(Items from a dataset)
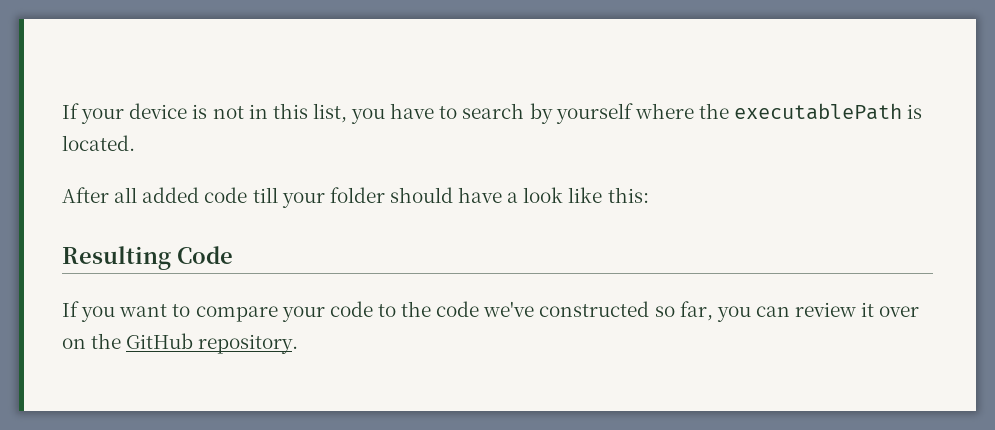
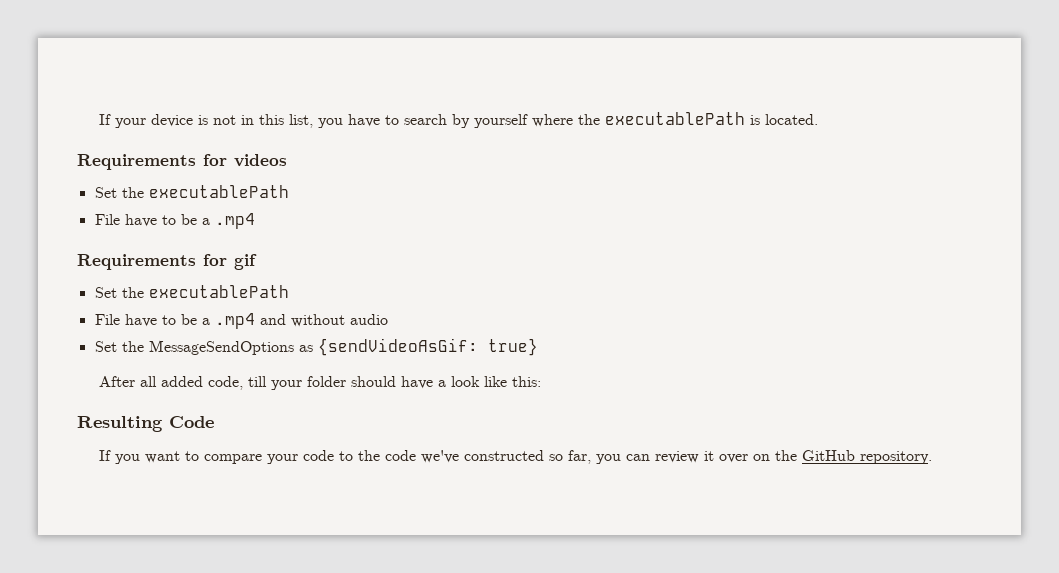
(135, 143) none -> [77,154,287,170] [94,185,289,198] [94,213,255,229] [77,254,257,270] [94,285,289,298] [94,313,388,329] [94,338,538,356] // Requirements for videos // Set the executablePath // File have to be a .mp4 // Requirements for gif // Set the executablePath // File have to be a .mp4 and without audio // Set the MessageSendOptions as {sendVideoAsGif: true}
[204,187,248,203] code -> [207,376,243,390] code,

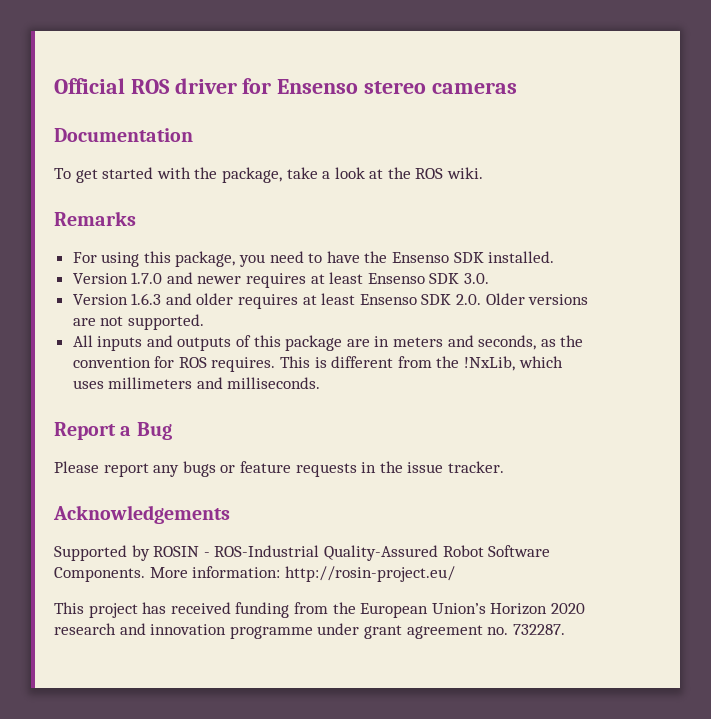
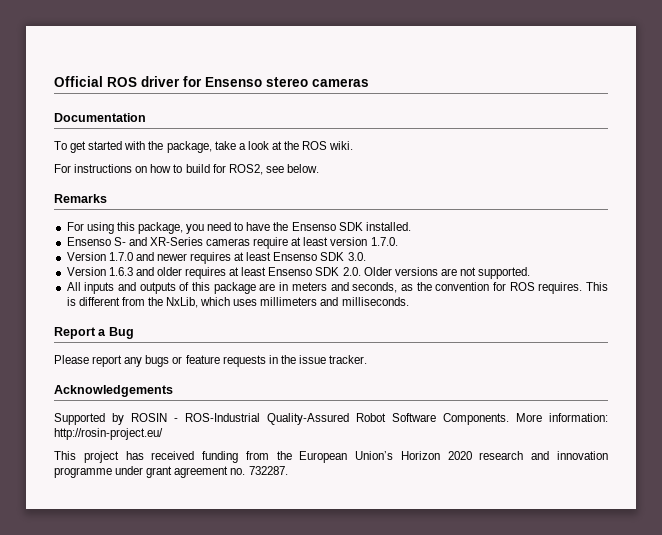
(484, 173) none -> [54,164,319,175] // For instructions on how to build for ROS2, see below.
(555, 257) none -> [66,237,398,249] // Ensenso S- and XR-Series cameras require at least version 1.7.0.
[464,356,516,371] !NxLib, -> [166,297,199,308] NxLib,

## Description of the task
Find the word "none" in the entries. Copy each line that holds it.

## Answer to this task
(135, 143) none -> [77,154,287,170] [94,185,289,198] [94,213,255,229] [77,254,257,270] [94,285,289,298] [94,313,388,329] [94,338,538,356] // Requirements for videos // Set the executablePath // File have to be a .mp4 // Requirements for gif // Set the executablePath // File have to be a .mp4 and without audio // Set the MessageSendOptions as {sendVideoAsGif: true}
(484, 173) none -> [54,164,319,175] // For instructions on how to build for ROS2, see below.
(555, 257) none -> [66,237,398,249] // Ensenso S- and XR-Series cameras require at least version 1.7.0.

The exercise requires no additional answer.